The Bakken Pipeline is a system comprised of the Dakota Access Pipeline and the Energy Transfer Crude Oil Pipeline. It will transport oil from the shale fields in North Dakota to Patoka, Illinois and then on to the Gulf of Mexico.
Enbridge’s bet on the Bakken Pipeline may not pay out the way the company hopes. Construction has been halted on the Dakota Access Pipeline amid protests by the Standing Rock Sioux Tribe. Demonstrations against the pipeline have spread nationwide and garnered celebrity attention.
If fully constructed, the Dakota Access portion of Bakken would travel through the four states of North and South Dakota, Iowa and Illinois. Despite the current battles, however, Enbridge doesn’t expect the project to be delayed.

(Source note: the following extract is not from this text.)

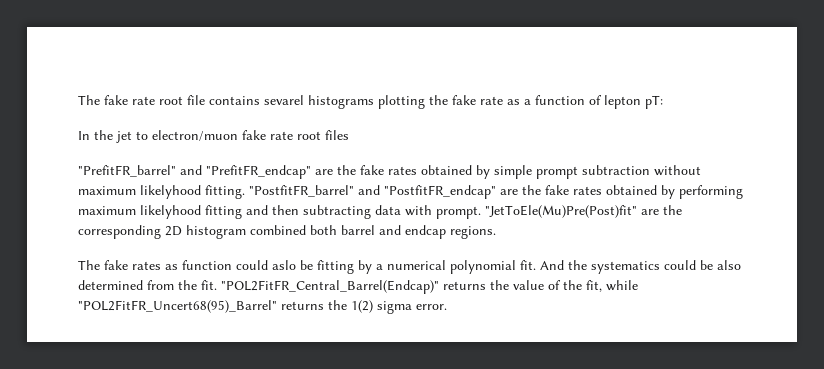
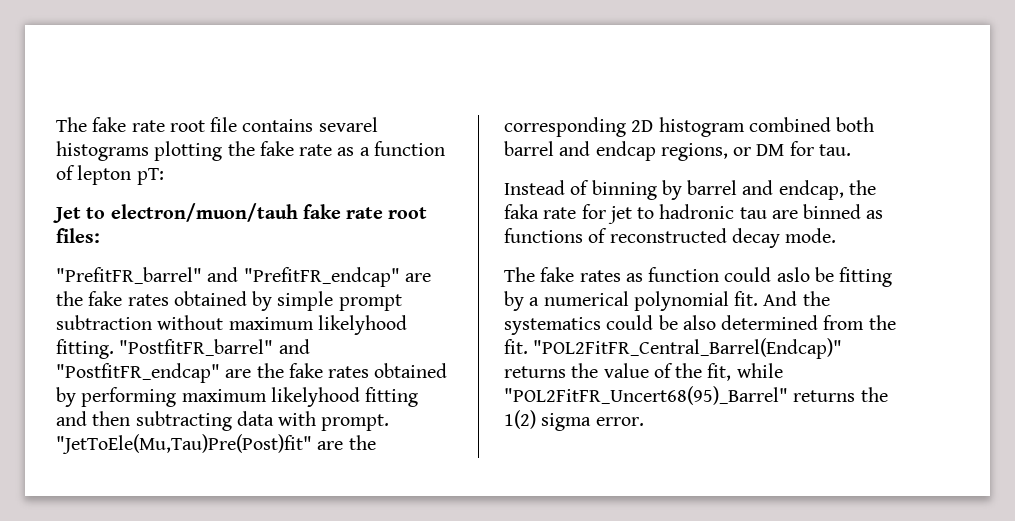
[78,130,349,143] In the jet to electron/muon fake rate root files -> [53,203,428,223] [56,228,100,243] Jet to electron/muon/tauh fake rate root files:
[485,205,637,218] "JetToEle(Mu)Pre(Post)fit" -> [56,434,312,454] "JetToEle(Mu,Tau)Pre(Post)fit"
[450,226,496,239] regions. -> [660,141,851,161] [504,180,876,200] [504,204,884,224] [504,228,837,248] regions, or DM for tau. // Instead of binning by barrel and endcap, the faka rate for jet to hadronic tau are binned as functions of reconstructed decay mode.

“Dakota Access is very far along in the process,” Maki said. “They are running according to schedule.”
The Sandpiper Pipeline Project also faced protests, especially from environmentalists who said it would have threatened ecologically sensitive areas and from Native American tribes living along the route it would have taken. In a 2014 study, the Minnesota Pollution Control Agency found that the proposed path of the Sandpiper would have crossed 28 rivers, lakes and wetlands that couldn’t be reached by nearby roads.
“We always thought it was a bad idea for them to put a Bakken oil pipeline through Minnesota’s headwaters lake country,” Richard Smith, president of Friends of the Headwaters, which opposed the pipeline, told Minnesota Public Radio. “And they finally acknowledged that.”
If the Sandpiper Pipeline had gone according to its original plan, it would have been in operation this year.